In [1]:
import numpy
%pylab inline

Populating the interactive namespace from numpy and matplotlib


# Analytically marginalizating the parameters of a linear fit

We are attempting to re-write the log likelihood = minus one-half chi-squared for a linear fit from the form $\chi^2 = ({\bf Y} - {\bf A X})^T {\bf C}^{-1}\,({\bf Y} - {\bf A X})$ to a form $\chi^2 = ({\bf X} - {\bf W})^T {\bf V}^{-1}\,({\bf X} - {\bf W}) + {\bf U}$. We will test this with the data from *Hogg et al. (2010)*. First we load this data:

In [2]:
datastring= """1 & 201 & 592 & 61
               2 & 244 & 401 & 25
               3 & 47 & 583 & 38
               4 & 287 & 402 & 15
               5 & 203 & 495 & 21
               6 & 58 & 173 & 15
               7 & 210 & 479 & 27
               8 & 202 & 504 & 14
               9 & 198 & 510 & 30
               10 & 158 & 416 & 16
               11 & 165 & 393 & 14
               12 & 201 & 442 & 25
               13 & 157 & 317 & 52
               14 & 131 & 311 & 16
               15 & 166 & 400 & 34
               16 & 160 & 337 & 31
               17 & 186 & 423 & 42
               18 & 125 & 334 & 26
               19 & 218 & 533 & 16
               20 & 146 & 344 & 22"""
data= []
for line in datastring.split('\n'):
    data.append([float(f) for f in line.split('&')])
data= numpy.array(data)

Create the necessary arrays, ${\bf Y}$, ${\bf A}$, and ${\bf C}$:

In [3]:
Y= data[:,2]
A= numpy.vstack((numpy.ones_like(Y),data[:,1])).T
C= numpy.diag(data[:,3]**2.)
X= np.matmul( np.linalg.inv( np.linalg.multi_dot([A.T,np.linalg.inv(C),A]) ), np.linalg.multi_dot([A.T,np.linalg.inv(C),Y]) )

In [4]:
A0 = numpy.vstack((numpy.zeros_like(Y),data[:,1])).T

In [8]:
np.linalg.multi_dot([A0.T,np.linalg.inv(C),A,X])

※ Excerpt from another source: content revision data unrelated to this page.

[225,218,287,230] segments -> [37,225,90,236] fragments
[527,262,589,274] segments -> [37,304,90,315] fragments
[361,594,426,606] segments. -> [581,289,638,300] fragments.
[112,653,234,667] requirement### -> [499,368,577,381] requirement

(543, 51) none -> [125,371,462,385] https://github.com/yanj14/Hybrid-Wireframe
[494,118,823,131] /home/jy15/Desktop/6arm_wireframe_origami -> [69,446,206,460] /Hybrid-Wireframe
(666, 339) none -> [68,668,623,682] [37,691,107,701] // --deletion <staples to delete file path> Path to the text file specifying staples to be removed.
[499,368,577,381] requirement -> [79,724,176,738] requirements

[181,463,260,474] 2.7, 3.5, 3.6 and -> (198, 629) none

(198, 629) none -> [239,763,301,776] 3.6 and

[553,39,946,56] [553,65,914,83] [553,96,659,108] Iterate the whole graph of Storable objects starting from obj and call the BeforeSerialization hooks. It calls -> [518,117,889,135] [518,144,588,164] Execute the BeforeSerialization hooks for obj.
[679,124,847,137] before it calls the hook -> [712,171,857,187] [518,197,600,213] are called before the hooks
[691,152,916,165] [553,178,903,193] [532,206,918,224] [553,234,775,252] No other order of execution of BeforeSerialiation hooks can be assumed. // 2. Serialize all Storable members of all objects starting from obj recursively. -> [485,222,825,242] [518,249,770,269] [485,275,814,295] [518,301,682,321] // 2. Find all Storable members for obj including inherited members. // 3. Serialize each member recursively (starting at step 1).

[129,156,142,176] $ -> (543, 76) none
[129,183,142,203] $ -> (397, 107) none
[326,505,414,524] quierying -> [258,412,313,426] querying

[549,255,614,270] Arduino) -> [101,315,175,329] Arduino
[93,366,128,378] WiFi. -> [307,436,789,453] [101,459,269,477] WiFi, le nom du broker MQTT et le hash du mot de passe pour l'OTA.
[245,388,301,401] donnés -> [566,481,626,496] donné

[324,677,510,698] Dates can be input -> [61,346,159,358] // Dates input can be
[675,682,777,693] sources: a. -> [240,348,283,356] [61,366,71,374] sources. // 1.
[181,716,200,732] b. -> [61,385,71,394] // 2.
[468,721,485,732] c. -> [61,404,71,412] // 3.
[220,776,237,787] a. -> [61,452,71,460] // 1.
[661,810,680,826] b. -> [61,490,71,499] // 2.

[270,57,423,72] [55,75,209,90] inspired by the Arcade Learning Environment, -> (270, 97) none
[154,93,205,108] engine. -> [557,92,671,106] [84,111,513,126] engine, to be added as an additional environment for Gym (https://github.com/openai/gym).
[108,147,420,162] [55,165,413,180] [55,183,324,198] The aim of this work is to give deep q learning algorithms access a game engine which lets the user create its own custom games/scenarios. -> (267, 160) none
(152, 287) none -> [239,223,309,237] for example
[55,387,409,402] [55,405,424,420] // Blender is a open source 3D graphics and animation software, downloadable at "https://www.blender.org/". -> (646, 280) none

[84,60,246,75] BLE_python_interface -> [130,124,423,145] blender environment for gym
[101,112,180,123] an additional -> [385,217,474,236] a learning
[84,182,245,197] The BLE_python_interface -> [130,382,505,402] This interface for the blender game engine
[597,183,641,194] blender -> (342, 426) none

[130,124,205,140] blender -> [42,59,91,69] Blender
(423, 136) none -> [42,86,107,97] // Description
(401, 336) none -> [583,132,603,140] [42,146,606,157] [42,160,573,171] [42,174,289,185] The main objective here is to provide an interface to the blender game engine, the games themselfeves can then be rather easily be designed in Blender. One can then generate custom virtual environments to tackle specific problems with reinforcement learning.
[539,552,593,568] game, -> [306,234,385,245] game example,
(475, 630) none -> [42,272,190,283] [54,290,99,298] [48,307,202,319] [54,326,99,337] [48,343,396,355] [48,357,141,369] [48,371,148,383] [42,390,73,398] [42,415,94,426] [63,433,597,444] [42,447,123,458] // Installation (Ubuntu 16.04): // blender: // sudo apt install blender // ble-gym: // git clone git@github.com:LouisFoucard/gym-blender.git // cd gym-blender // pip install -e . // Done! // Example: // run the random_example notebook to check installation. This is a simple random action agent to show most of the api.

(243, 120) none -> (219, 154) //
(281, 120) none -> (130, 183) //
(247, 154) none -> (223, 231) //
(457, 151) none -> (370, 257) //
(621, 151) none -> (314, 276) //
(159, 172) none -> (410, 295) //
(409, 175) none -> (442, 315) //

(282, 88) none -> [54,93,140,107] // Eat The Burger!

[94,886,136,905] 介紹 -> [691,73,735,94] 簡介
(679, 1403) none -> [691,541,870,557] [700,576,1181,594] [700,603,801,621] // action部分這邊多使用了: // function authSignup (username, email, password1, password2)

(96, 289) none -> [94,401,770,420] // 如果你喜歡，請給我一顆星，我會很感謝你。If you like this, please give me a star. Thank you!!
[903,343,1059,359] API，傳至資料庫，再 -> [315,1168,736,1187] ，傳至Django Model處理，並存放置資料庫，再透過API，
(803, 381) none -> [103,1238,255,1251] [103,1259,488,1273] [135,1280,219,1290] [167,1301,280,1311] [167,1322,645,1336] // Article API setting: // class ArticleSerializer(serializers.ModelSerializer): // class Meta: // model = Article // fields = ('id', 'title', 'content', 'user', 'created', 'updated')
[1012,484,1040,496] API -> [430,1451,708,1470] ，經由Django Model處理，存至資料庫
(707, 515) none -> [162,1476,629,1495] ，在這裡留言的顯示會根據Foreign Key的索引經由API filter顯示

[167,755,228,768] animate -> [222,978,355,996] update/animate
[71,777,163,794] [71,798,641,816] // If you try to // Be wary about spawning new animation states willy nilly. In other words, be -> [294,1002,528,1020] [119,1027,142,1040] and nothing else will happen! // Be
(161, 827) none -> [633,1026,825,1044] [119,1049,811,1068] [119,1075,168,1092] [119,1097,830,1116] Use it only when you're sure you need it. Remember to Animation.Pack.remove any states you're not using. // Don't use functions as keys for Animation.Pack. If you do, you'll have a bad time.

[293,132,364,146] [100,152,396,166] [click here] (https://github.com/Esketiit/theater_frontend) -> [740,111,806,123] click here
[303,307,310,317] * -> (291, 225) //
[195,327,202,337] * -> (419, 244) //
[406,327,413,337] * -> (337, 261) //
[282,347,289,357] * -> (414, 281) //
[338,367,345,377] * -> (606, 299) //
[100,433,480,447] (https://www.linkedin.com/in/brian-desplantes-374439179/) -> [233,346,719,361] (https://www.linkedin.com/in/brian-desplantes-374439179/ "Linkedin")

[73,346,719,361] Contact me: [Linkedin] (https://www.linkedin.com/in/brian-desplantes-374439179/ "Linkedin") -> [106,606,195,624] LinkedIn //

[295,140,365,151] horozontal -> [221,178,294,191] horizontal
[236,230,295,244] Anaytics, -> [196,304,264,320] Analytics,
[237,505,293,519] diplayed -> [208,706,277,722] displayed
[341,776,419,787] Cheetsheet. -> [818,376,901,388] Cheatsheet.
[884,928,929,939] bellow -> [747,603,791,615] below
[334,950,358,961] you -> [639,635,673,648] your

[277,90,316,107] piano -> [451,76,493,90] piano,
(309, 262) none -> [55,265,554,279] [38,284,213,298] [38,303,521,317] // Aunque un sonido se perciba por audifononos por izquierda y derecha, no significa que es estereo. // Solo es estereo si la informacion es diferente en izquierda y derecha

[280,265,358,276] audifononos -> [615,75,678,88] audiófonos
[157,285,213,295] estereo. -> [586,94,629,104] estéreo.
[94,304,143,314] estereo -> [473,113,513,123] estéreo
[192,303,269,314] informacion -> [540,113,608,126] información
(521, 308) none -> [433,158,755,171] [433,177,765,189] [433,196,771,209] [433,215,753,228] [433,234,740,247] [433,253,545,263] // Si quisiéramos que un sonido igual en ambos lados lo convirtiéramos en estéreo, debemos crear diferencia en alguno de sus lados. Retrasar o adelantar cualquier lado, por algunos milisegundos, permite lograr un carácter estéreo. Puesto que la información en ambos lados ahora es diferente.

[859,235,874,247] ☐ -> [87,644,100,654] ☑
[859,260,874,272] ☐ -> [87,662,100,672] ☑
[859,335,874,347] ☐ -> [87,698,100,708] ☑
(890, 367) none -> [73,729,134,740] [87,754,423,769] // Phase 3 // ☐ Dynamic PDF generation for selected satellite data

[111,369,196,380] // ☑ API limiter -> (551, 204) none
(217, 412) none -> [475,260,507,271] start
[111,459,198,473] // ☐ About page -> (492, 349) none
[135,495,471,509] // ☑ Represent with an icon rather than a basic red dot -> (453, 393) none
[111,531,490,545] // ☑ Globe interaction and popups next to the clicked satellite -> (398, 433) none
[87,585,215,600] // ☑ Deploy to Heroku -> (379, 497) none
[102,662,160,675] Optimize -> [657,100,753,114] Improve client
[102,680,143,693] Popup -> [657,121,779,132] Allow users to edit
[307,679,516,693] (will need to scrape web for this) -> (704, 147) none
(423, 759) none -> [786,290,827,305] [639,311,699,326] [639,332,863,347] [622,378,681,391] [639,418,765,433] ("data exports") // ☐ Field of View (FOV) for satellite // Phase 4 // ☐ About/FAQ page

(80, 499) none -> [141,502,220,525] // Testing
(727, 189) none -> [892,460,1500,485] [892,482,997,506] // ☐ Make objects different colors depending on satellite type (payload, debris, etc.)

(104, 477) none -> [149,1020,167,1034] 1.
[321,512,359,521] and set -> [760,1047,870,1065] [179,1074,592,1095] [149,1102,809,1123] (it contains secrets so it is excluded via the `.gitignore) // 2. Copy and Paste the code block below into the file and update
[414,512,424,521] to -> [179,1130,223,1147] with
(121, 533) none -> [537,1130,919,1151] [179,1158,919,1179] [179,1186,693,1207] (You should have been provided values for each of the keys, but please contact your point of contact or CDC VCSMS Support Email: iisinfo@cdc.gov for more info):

array([   0.        , 3447.19353805])

In [9]:
np.linalg.multi_dot([X.T,A.T,np.linalg.inv(C),A0])

array([   0.        , 3447.19353805])

Calculate the solution, ${\bf W} = [{\bf A}^T {\bf C}^{-1}{\bf A}]^{-1} {\bf A}^T {\bf C}^{-1}{\bf  Y}$, and its uncertainty covariance ${\bf V} = ({\bf A}^T {\bf C}^{-1}{\bf A})^{-1}$:

In [4]:
V= numpy.linalg.inv(numpy.dot(A.T,numpy.dot(numpy.linalg.inv(C),A)))
W= numpy.dot(V,numpy.dot(A.T,numpy.dot(numpy.linalg.inv(C),Y)))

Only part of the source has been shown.